======== Source data

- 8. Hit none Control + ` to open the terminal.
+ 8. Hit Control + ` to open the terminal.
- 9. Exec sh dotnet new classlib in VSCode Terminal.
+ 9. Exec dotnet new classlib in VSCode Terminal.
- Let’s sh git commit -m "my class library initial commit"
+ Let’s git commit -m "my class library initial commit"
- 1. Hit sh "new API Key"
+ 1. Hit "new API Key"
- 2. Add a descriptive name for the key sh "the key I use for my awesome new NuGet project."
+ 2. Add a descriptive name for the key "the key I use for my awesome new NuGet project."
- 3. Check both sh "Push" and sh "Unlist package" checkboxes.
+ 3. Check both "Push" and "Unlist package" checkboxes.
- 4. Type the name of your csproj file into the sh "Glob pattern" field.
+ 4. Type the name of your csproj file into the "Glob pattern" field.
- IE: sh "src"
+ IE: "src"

================
======== Source data

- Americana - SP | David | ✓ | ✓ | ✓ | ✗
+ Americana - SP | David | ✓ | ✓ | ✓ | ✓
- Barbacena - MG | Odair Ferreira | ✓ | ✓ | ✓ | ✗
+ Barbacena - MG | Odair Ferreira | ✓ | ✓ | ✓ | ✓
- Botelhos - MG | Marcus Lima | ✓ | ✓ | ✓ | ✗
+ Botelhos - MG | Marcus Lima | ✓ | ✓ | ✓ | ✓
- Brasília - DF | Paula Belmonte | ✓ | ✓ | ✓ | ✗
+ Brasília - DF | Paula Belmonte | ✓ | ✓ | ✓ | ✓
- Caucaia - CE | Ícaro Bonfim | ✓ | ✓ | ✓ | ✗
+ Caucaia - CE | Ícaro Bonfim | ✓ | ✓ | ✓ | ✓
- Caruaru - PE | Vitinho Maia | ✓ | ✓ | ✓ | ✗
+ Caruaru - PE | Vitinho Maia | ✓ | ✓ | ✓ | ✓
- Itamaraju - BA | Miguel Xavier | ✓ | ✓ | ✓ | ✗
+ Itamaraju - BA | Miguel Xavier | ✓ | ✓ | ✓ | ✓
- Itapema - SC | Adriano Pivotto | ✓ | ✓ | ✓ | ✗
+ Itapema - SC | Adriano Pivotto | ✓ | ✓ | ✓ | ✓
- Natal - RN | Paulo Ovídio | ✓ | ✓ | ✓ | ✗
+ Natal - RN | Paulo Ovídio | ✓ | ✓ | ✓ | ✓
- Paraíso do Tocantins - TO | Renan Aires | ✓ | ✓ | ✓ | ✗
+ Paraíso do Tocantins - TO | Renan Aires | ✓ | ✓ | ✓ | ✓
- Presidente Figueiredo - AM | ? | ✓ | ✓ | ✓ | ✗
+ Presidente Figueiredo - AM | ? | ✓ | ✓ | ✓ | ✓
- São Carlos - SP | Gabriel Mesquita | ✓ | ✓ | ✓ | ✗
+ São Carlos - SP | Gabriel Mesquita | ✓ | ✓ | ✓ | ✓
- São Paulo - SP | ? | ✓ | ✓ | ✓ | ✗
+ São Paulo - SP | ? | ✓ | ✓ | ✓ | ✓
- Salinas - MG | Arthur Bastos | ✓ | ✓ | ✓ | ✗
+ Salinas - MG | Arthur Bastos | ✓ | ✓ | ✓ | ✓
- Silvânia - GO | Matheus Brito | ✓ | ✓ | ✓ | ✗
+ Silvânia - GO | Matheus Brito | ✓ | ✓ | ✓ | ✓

================

Identify the lines above with the word "Ovídio". Copy them.

- Natal - RN | Paulo Ovídio | ✓ | ✓ | ✓ | ✗
+ Natal - RN | Paulo Ovídio | ✓ | ✓ | ✓ | ✓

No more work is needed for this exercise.